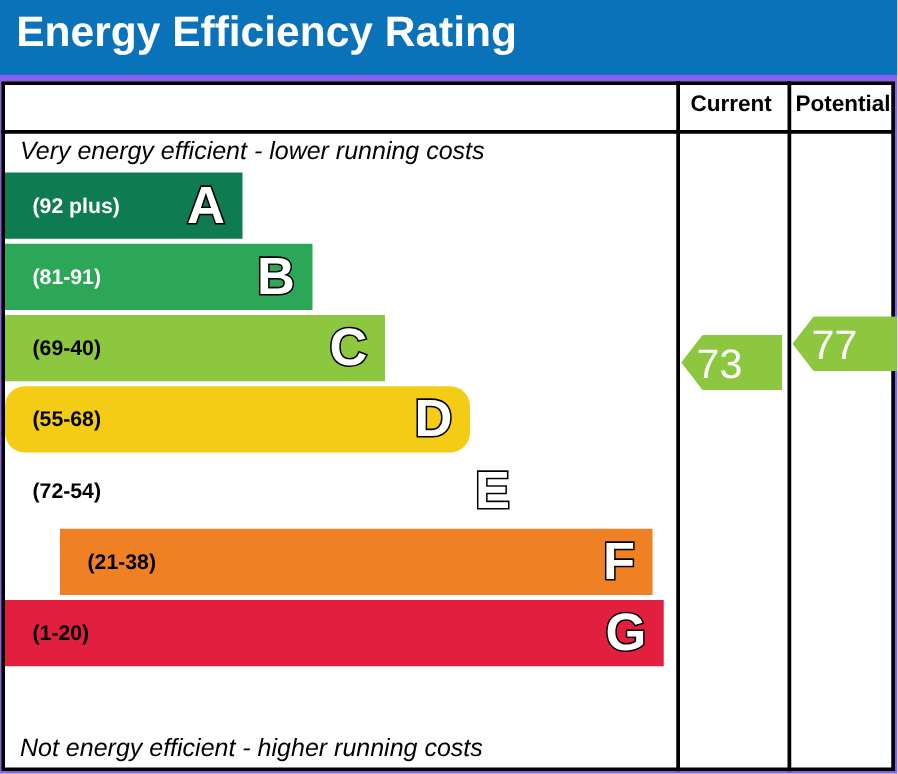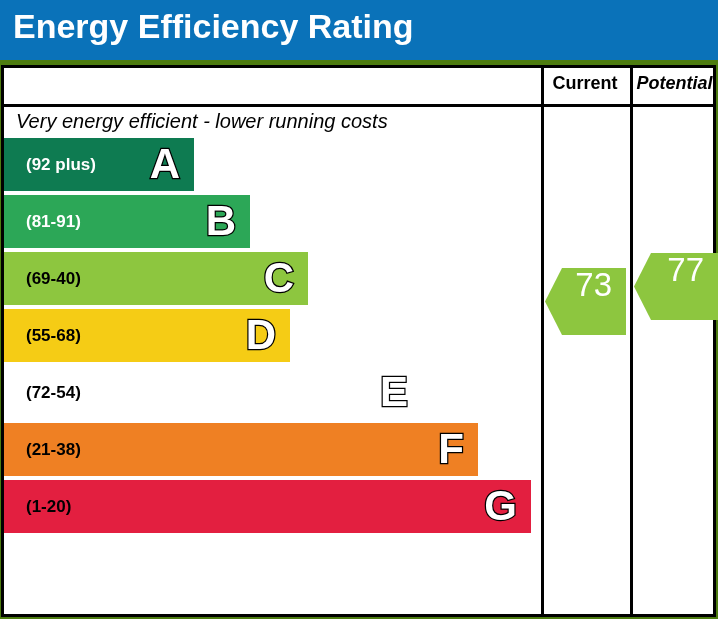--- a/index.html
+++ b/index.html
@@ -9,21 +9,21 @@
   }
   body {
     font-family: "Liberation Sans", sans-serif;
     -webkit-font-smoothing: antialiased;
   }
 
   #epc-root {
     position: relative;
     width: 718px;
     height: 619px;
-    background: #4d7c0f;
+    background: #8b5cf6;
     overflow: hidden;
   }
 
   
   .title-bar {
     position: absolute;
     left: 0;
     top: 0;
     width: 718px;
     height: 60px;
@@ -78,21 +78,21 @@
   .col-head {
     position: absolute;
     top: 73px;
     font-size: 18px;
     font-weight: bold;
     color: #000000;
     text-align: center;
     white-space: nowrap;
   }
   .col-head.current { left: 544px; width: 82px; }
-  .col-head.potential { left: 633px; width: 83px; font-style: italic; }
+  .col-head.potential { left: 633px; width: 83px; }
 
   
   .caption {
     position: absolute;
     left: 16px;
     font-style: italic;
     font-size: 20px;
     color: #000000;
     white-space: nowrap;
   }
@@ -125,26 +125,26 @@
     line-height: 1;
     color: #ffffff;
     -webkit-text-stroke: 2.5px #000000;
     paint-order: stroke fill;
     text-stroke: 2.5px #000000;
   }
 
   
   .rating-arrow {
     position: absolute;
-    height: 67px;
+    height: 44px;
     display: flex;
-    align-items: flex-start;
+    align-items: center;
     justify-content: flex-end;
     box-sizing: border-box;
-    padding-right: 14px;
+    padding-right: 32px;
     clip-path: polygon(17px 0, 100% 0, 100% 100%, 17px 100%, 0 50%);
   }
   .rating-arrow .val {
     font-size: 33px;
     color: #ffffff;
     font-weight: normal;
     line-height: 1;
   }
   .rating-arrow.current {
     left: 545px;
@@ -168,43 +168,44 @@
 
   <div class="table-frame"></div>
   <div class="header-rule"></div>
   <div class="col-sep current"></div>
   <div class="col-sep potential"></div>
 
   <div class="col-head current">Current</div>
   <div class="col-head potential">Potential</div>
 
   <div class="caption top">Very energy efficient - lower running costs</div>
+  <div class="caption bottom">Not energy efficient - higher running costs</div>
 
   <div id="bands-layer">
       <div class="band" style="top: 138px; width: 190px; background: rgb(14, 123, 81);">
         <span class="band-range" style="color: rgb(255, 255, 255);">(92 plus)</span>
         <span class="band-letter">A</span>
       </div>
       <div class="band" style="top: 195px; width: 246px; background: rgb(44, 167, 87); padding-left: 12px;">
         <span class="band-range" style="color: rgb(255, 255, 255);">(81-91)</span>
         <span class="band-letter">B</span>
       </div>
       <div class="band" style="top: 252px; width: 304px; background: rgb(141, 198, 63);">
         <span class="band-range" style="color: rgb(0, 0, 0);">(69-40)</span>
         <span class="band-letter">C</span>
       </div>
-      <div class="band" style="top: 309px; width: 286px; background: rgb(245, 204, 21);">
+      <div class="band" style="top: 309px; width: 372px; background: rgb(245, 204, 21); border-radius: 16px;">
         <span class="band-range" style="color: rgb(0, 0, 0);">(55-68)</span>
         <span class="band-letter">D</span>
       </div>
       <div class="band" style="top: 366px; width: 418px;">
         <span class="band-range" style="color: rgb(0, 0, 0);">(72-54)</span>
         <span class="band-letter">E</span>
       </div>
-      <div class="band" style="top: 423px; width: 474px; background: rgb(239, 128, 35);">
+      <div class="band" style="top: 423px; width: 474px; background: rgb(239, 128, 35); margin-left: 44px;">
         <span class="band-range" style="color: rgb(0, 0, 0);">(21-38)</span>
         <span class="band-letter">F</span>
       </div>
       <div class="band" style="top: 480px; width: 527px; background: rgb(227, 31, 64);">
         <span class="band-range" style="color: rgb(0, 0, 0);">(1-20)</span>
         <span class="band-letter">G</span>
       </div>
     </div>
 
   <div class="rating-arrow current" style="background: rgb(141, 198, 63);">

WHAT YOU NEED TO DO =
With all pictures left out, please transcribe exactly the lines from the start of the material through the line with "justify-content: flex-end;".

YOUR SOLUTION =
--- a/index.html
+++ b/index.html
@@ -9,21 +9,21 @@
   }
   body {
     font-family: "Liberation Sans", sans-serif;
     -webkit-font-smoothing: antialiased;
   }
 
   #epc-root {
     position: relative;
     width: 718px;
     height: 619px;
-    background: #4d7c0f;
+    background: #8b5cf6;
     overflow: hidden;
   }
 
   
   .title-bar {
     position: absolute;
     left: 0;
     top: 0;
     width: 718px;
     height: 60px;
@@ -78,21 +78,21 @@
   .col-head {
     position: absolute;
     top: 73px;
     font-size: 18px;
     font-weight: bold;
     color: #000000;
     text-align: center;
     white-space: nowrap;
   }
   .col-head.current { left: 544px; width: 82px; }
-  .col-head.potential { left: 633px; width: 83px; font-style: italic; }
+  .col-head.potential { left: 633px; width: 83px; }
 
   
   .caption {
     position: absolute;
     left: 16px;
     font-style: italic;
     font-size: 20px;
     color: #000000;
     white-space: nowrap;
   }
@@ -125,26 +125,26 @@
     line-height: 1;
     color: #ffffff;
     -webkit-text-stroke: 2.5px #000000;
     paint-order: stroke fill;
     text-stroke: 2.5px #000000;
   }
 
   
   .rating-arrow {
     position: absolute;
-    height: 67px;
+    height: 44px;
     display: flex;
-    align-items: flex-start;
+    align-items: center;
     justify-content: flex-end;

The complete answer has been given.